In a skillet or wok, fry the chopped onion in a little peanut oil. Add the chopped chicken, garlic, ginger and chili. Stir fry until chicken is cooked. Add the bell pepper, peas, shrimp, curry powder, and a few dashes of fish sauce. Stir fry until shrimp is cooked. Remove from heat. Add the noodles to the pan and mix well to coat. Add spring onions.
Indonesia
Chicken Satay
1 t sugar
1 t salt
1 lb boneless chicken breasts
2 T curry powder
½ cup coconut milk
bamboo skewers
Soak the bamboo skewers in water for 30 minutes. Pound the chicken to ¼ inch thickness and slice into 1 inch strips. Mix the curry powder, sugar, coconut mild and salt and marinate the chicken in the mixture for 30. Thread the chicken onto the skewers. Grill. Serve with peanut sauce for dipping.
Peanut Sauce
*1 T tamarind
3 T sugar
2-3 T peanut butter
*2 T fish sauce
*1 T red curry paste
*¾ cup coconut milk
Add the coconut milk to a cold sauce pan and start to heat it up at medium heat. As it is heating stir in curry paste. Mix well. When you see red oil simmering to the top, add the peanut butter and the remaining ingredients. Stir.
An Asian Favorite
Fried Rice
3-4 cups cold rice (cooked the day before)
4 T vegetable oil
garlic chopped
1 cup leftover pork, chopped
½ cup carrots, chopped
3 eggs, beaten
chopped green onions
This is a great way to use up leftovers in the refrigerator!
Heat 2 T oil in skillet or wok.
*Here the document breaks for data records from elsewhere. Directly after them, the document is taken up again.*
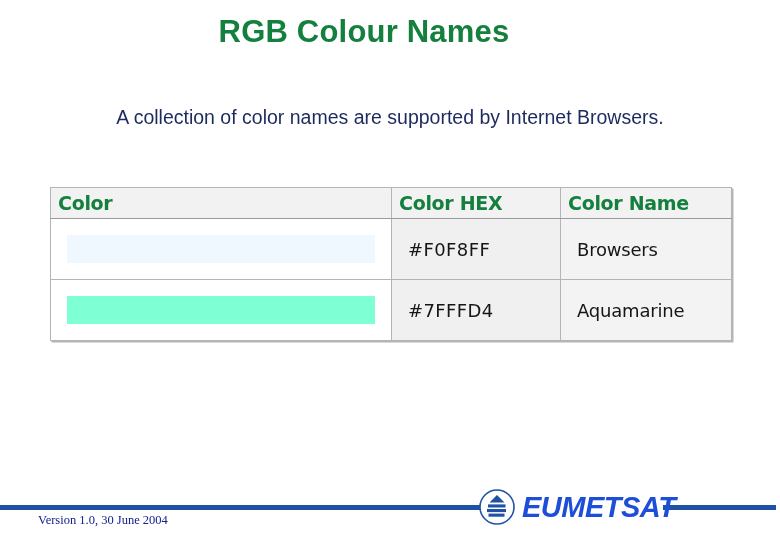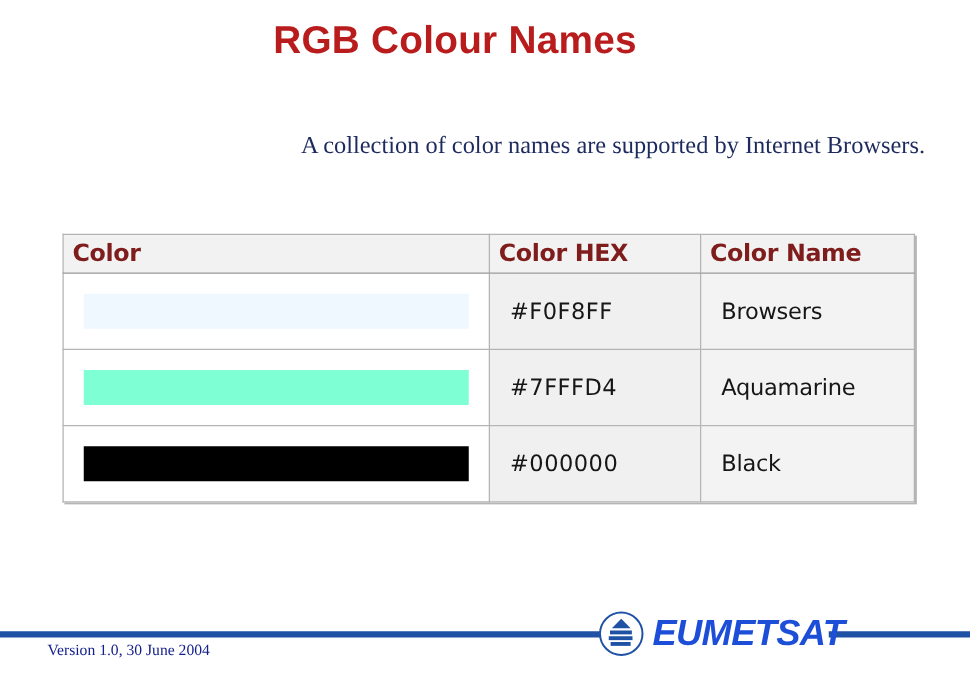"RGB Colour Names" .slide-title { color: #b91c1c -> #15803d }
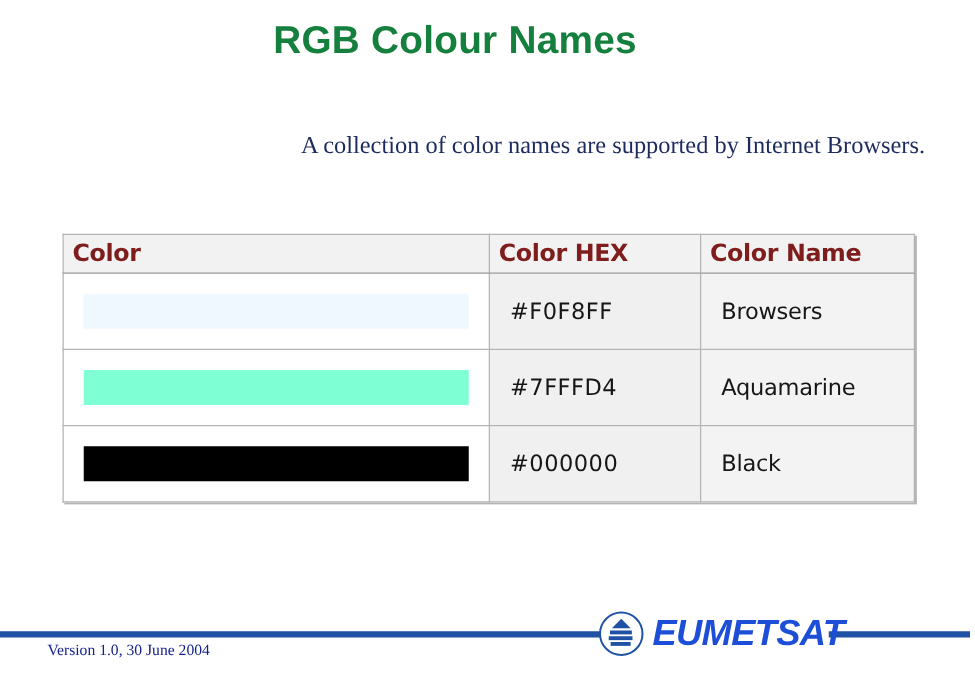"A collection of color names" .intro { font-family: Liberation Serif, serif -> Liberation Sans, sans-serif; text-align: right -> center }
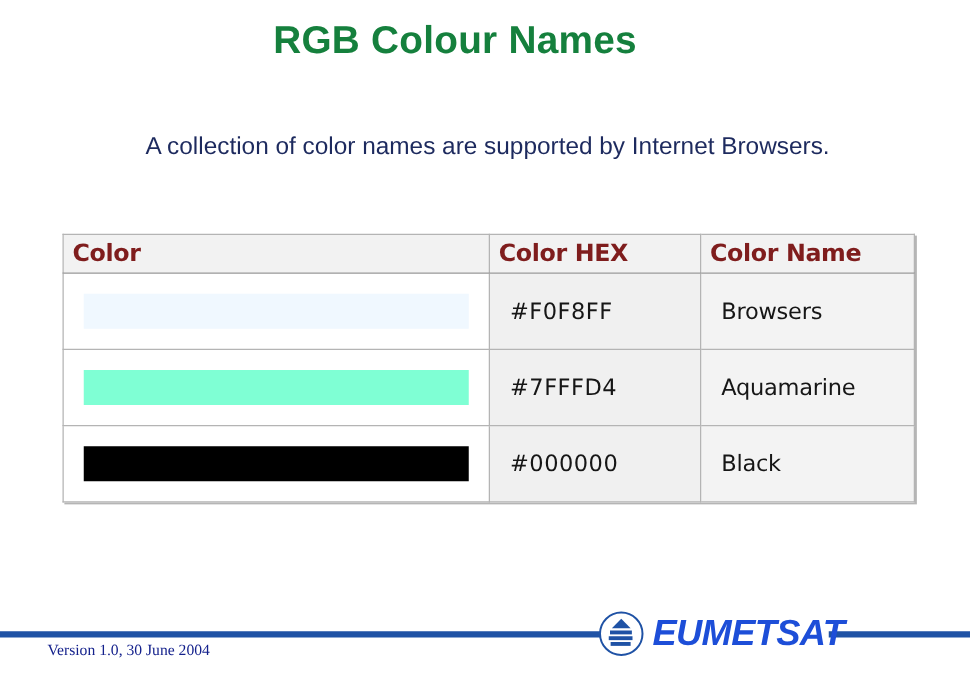"Color" table.color-table thead th { color: #7f1d1d -> #15803d }
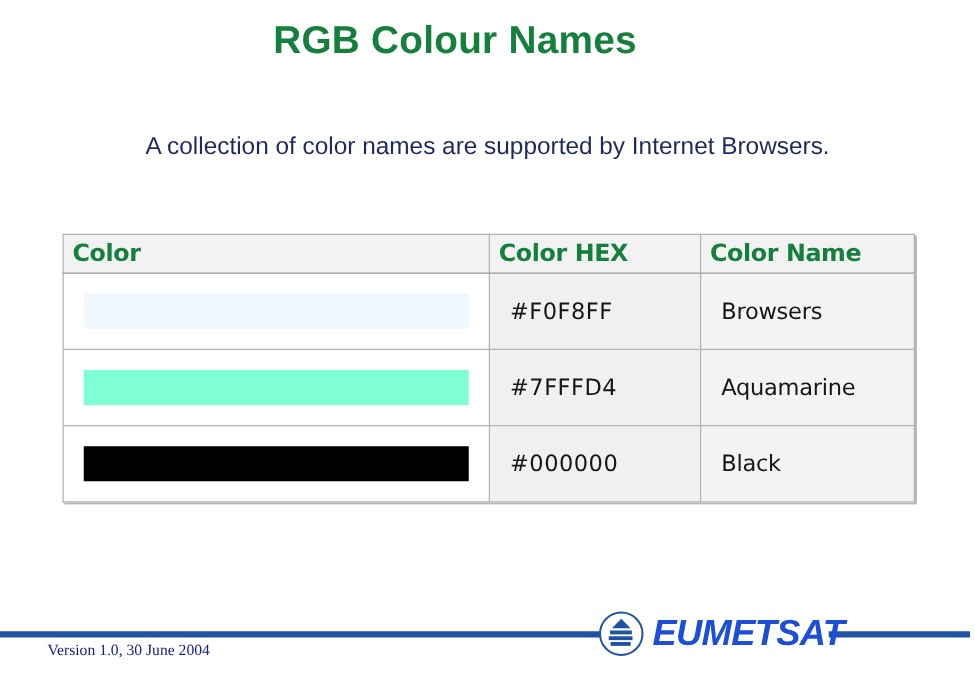"#000000" tr { html: <tr> <td> <span></span> </td> <td>#000000</td> <td>Black</td> </tr> -> none }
Add garlic and stir fry about 30 seconds. Add carrots and pork and stir fry 2-3 minutes. Remove mixture from pan and set aside. In same pan, heat 2 T oil. Add eggs and lightly scramble. When just beginning to set hard, add the rice and stir fry the mixture for 2-3 minutes. Add the pork mixture and fish sauce. Mix well. Remove from heat and add the green onions.